### Input material
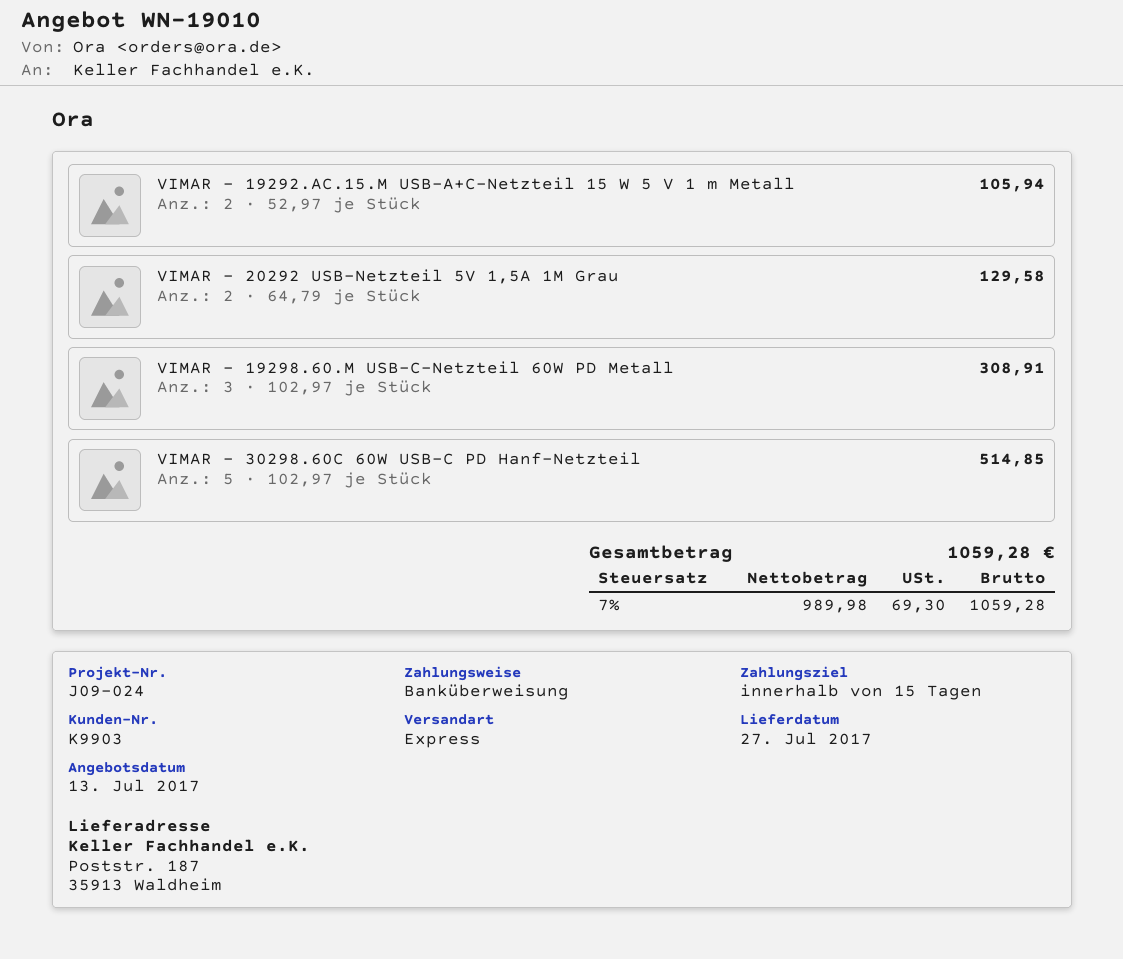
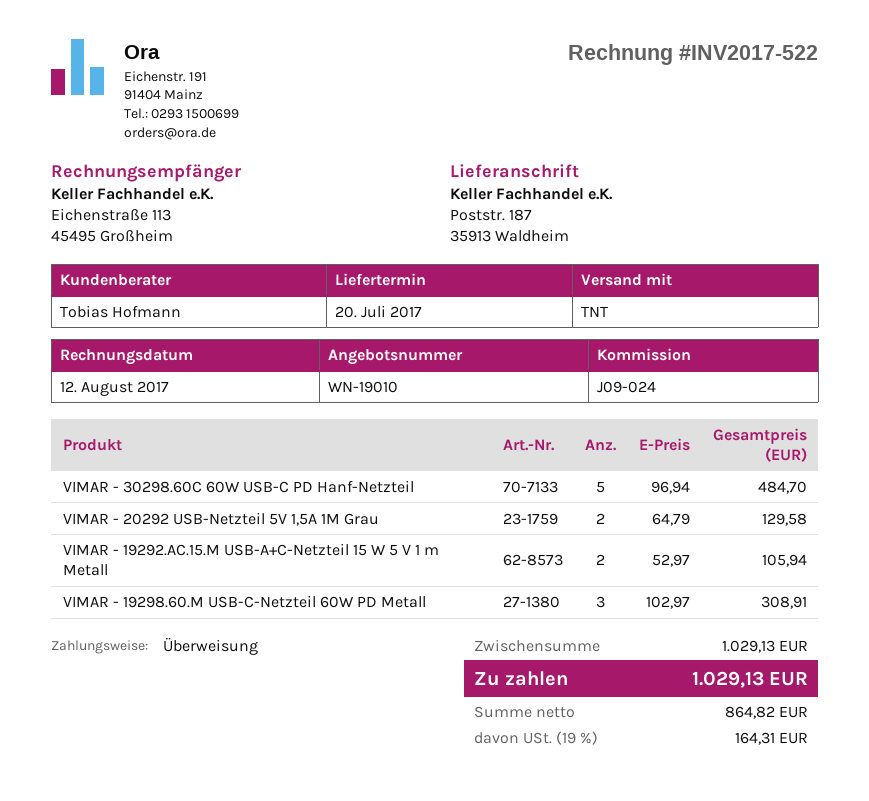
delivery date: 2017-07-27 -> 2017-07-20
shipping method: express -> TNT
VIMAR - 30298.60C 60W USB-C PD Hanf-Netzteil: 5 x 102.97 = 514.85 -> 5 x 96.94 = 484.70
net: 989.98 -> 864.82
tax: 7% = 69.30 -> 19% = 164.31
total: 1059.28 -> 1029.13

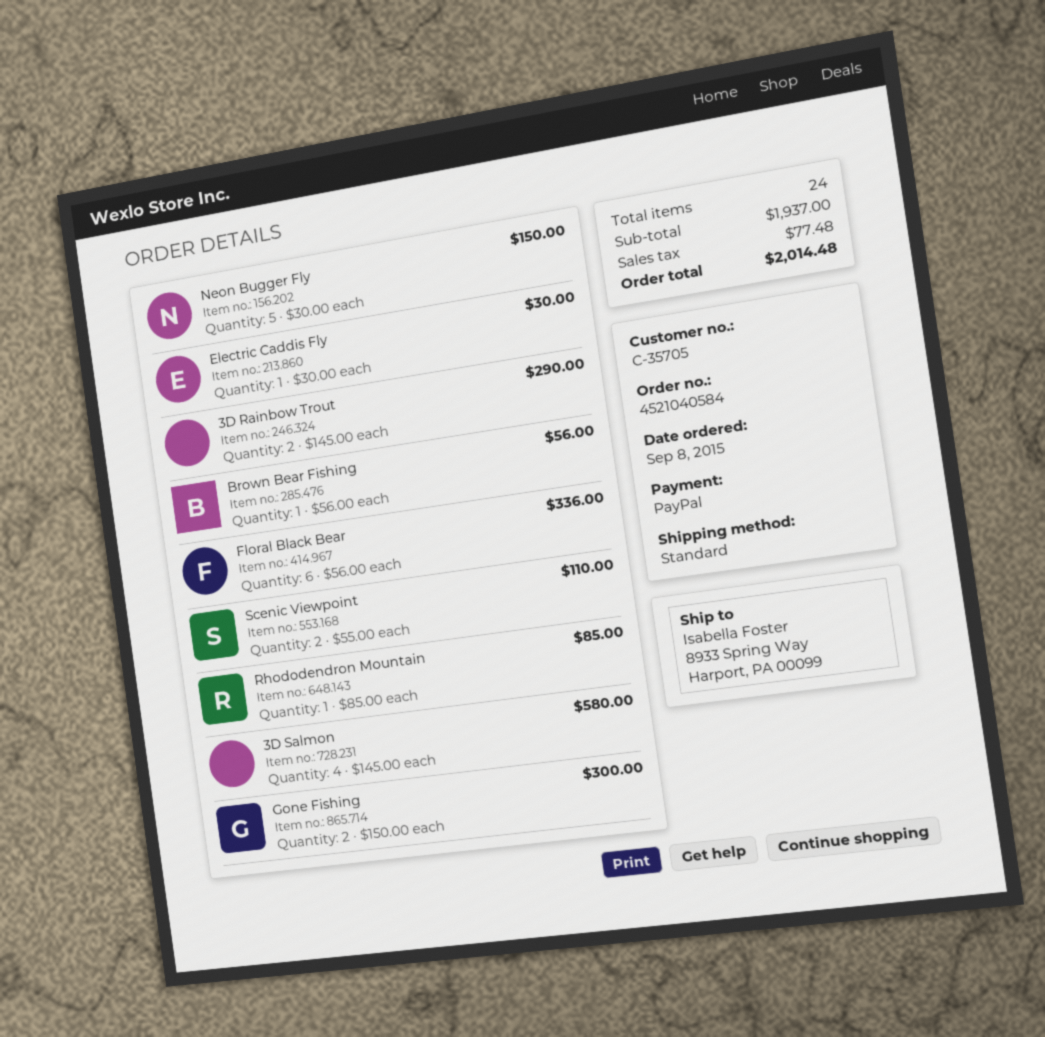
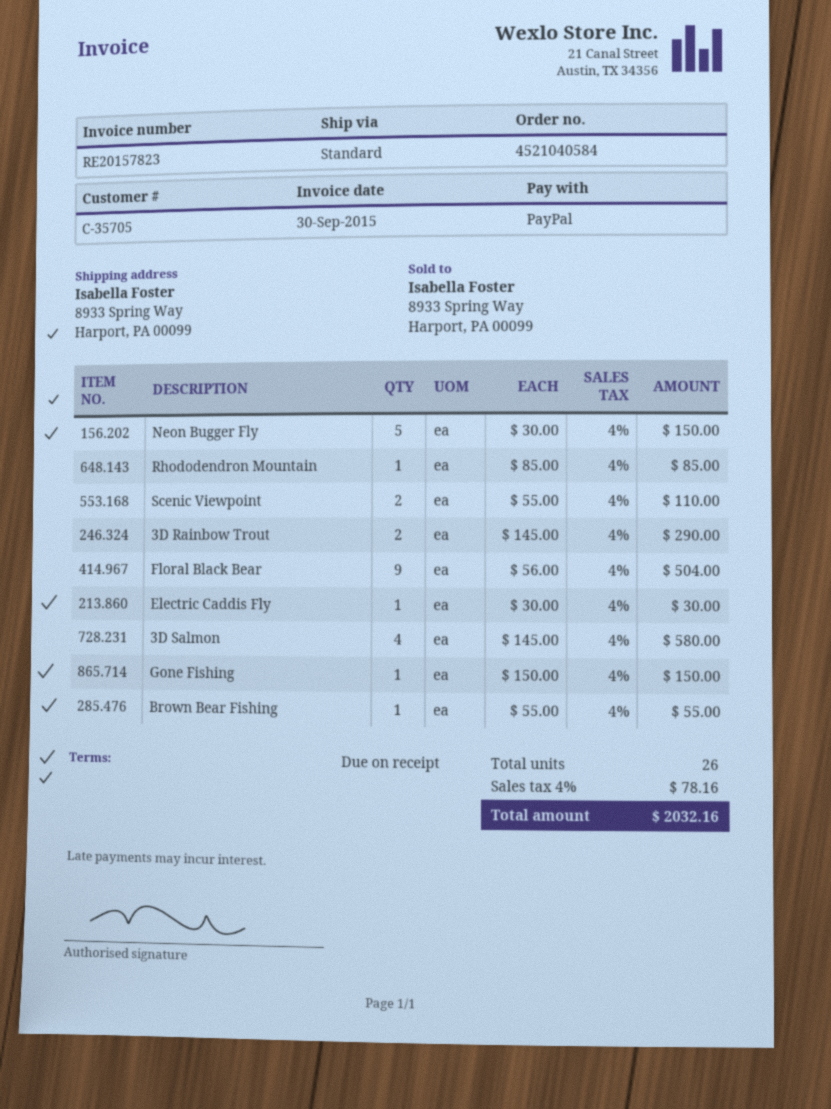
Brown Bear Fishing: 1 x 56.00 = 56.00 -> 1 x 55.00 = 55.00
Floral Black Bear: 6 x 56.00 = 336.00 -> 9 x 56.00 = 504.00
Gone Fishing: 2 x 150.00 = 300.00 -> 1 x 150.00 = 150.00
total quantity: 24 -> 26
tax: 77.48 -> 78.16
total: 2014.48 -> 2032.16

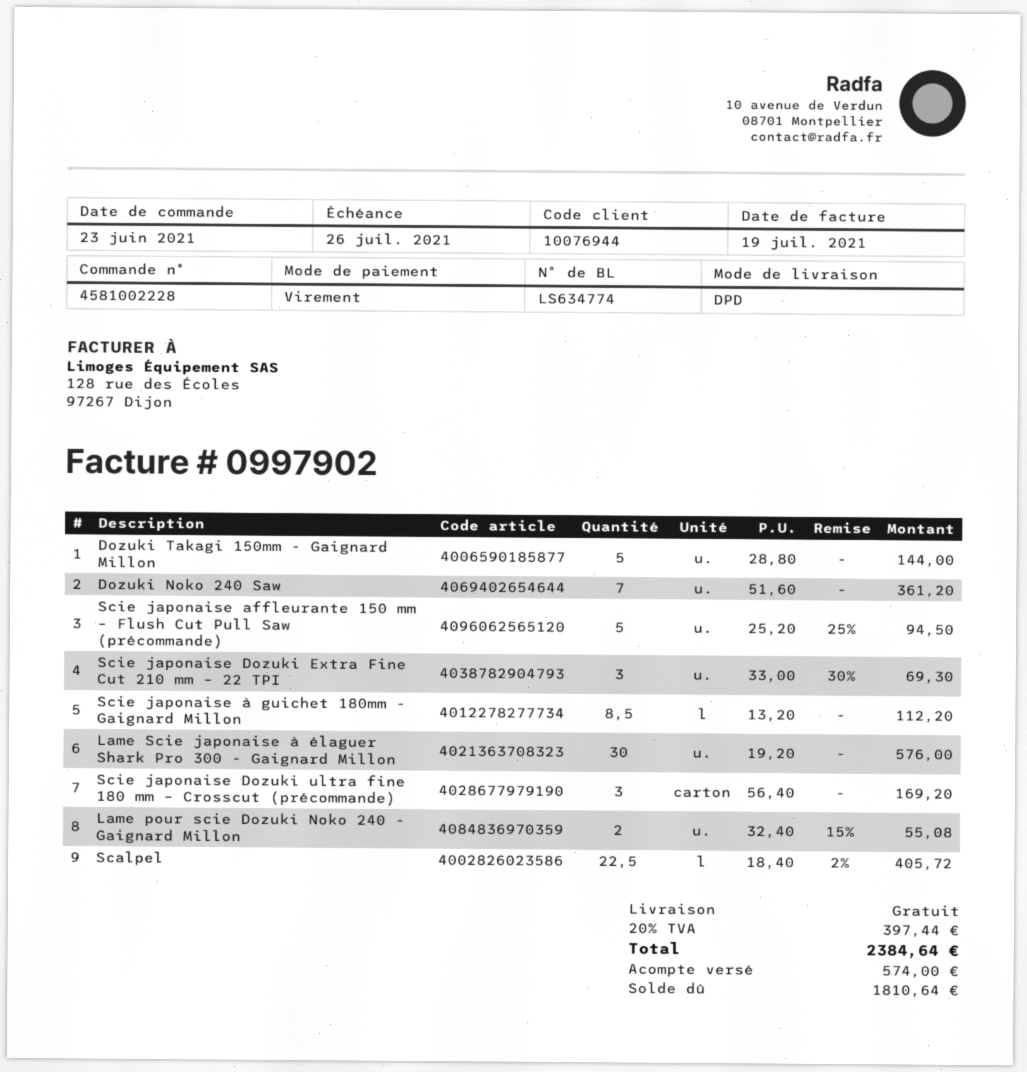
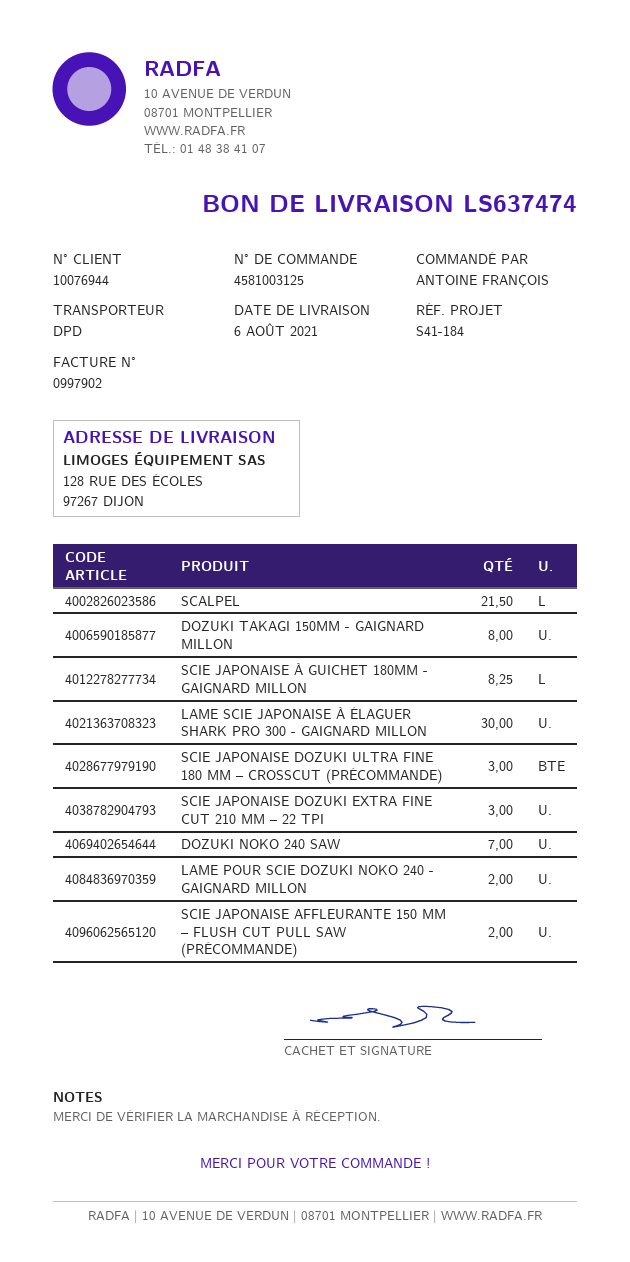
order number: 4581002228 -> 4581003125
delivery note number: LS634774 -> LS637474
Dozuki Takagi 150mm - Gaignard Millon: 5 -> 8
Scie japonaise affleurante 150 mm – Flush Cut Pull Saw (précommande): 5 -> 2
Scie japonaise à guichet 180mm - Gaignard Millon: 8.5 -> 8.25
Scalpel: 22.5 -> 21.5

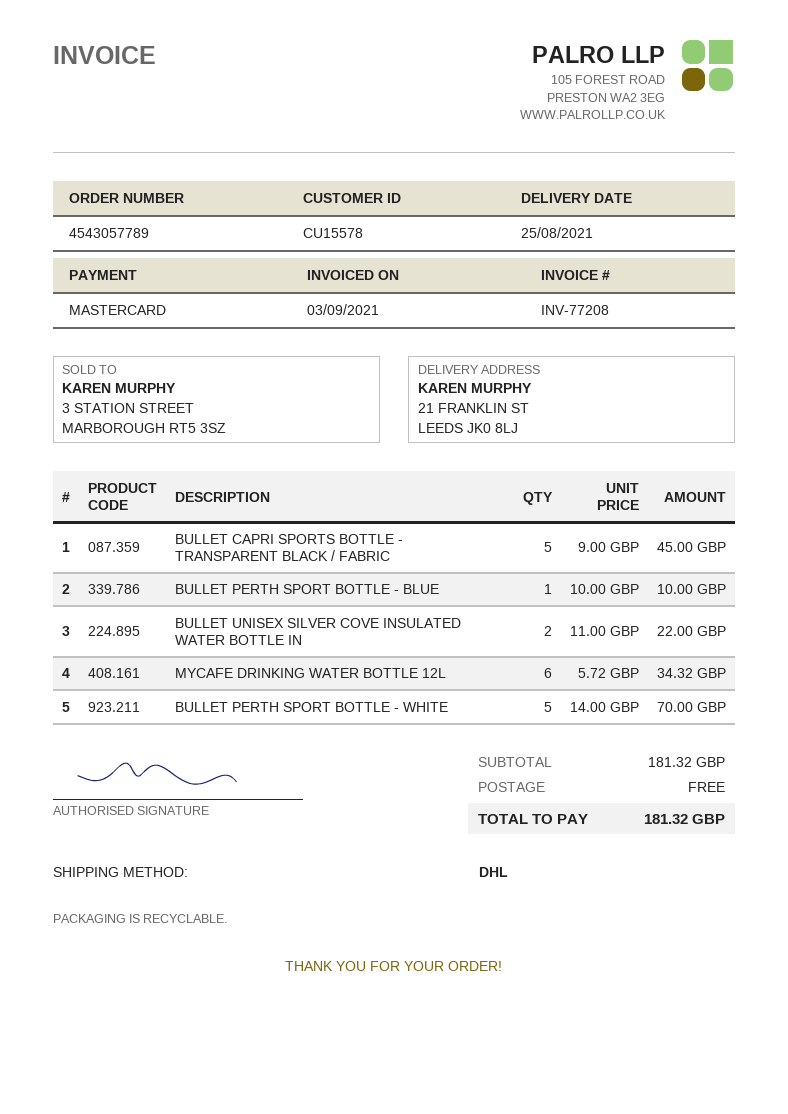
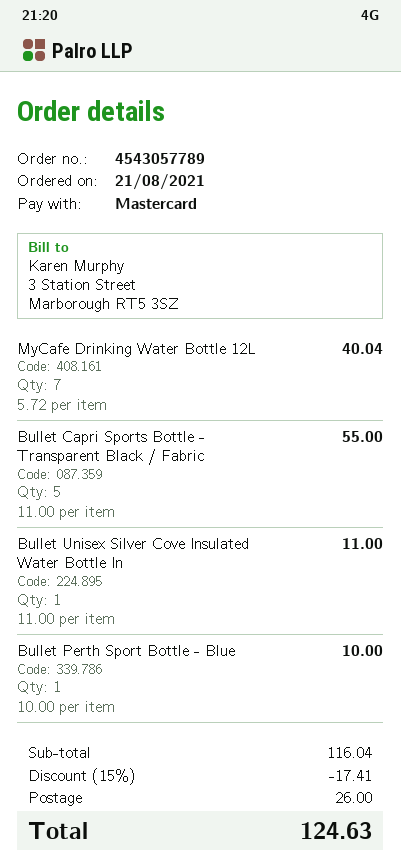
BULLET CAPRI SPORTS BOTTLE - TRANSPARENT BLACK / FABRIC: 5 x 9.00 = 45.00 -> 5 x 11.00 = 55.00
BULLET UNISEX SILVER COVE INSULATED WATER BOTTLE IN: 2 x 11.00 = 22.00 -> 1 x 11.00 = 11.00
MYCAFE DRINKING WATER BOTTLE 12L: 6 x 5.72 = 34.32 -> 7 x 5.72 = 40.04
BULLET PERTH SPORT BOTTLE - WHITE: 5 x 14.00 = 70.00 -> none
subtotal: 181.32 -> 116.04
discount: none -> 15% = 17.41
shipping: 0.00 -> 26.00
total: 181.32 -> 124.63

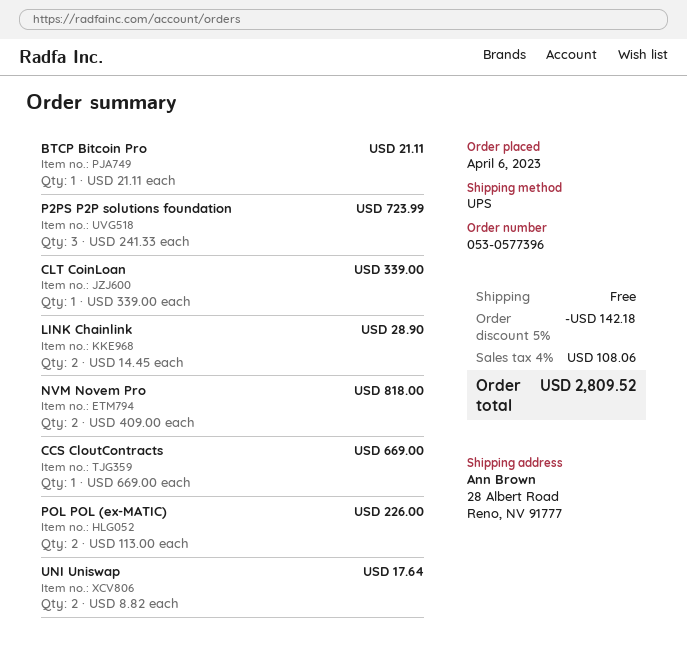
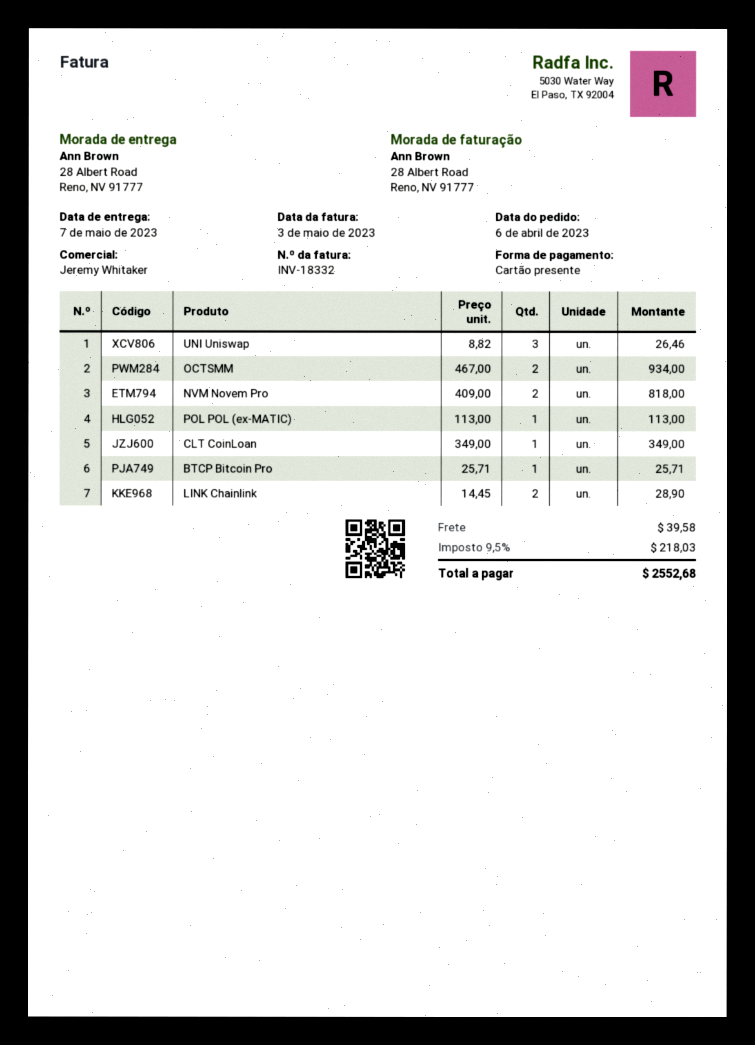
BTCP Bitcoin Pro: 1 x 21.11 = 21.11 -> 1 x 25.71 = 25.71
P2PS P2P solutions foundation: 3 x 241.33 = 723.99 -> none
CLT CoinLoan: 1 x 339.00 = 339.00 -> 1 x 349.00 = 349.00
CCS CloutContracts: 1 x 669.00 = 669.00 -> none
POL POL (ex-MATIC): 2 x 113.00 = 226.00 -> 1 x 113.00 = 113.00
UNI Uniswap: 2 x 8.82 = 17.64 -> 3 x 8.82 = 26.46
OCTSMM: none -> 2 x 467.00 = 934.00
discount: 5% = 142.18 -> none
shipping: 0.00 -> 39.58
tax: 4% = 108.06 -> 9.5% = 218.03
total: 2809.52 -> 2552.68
######
Activity: Although pictures appear among the records above, none are to be output; print exactly the lines from the line containing "Gone Fishing: 2" through the line containing "Scie japonaise affleurante".

Answer for this exercise:
Gone Fishing: 2 x 150.00 = 300.00 -> 1 x 150.00 = 150.00
total quantity: 24 -> 26
tax: 77.48 -> 78.16
total: 2014.48 -> 2032.16

order number: 4581002228 -> 4581003125
delivery note number: LS634774 -> LS637474
Dozuki Takagi 150mm - Gaignard Millon: 5 -> 8
Scie japonaise affleurante 150 mm – Flush Cut Pull Saw (précommande): 5 -> 2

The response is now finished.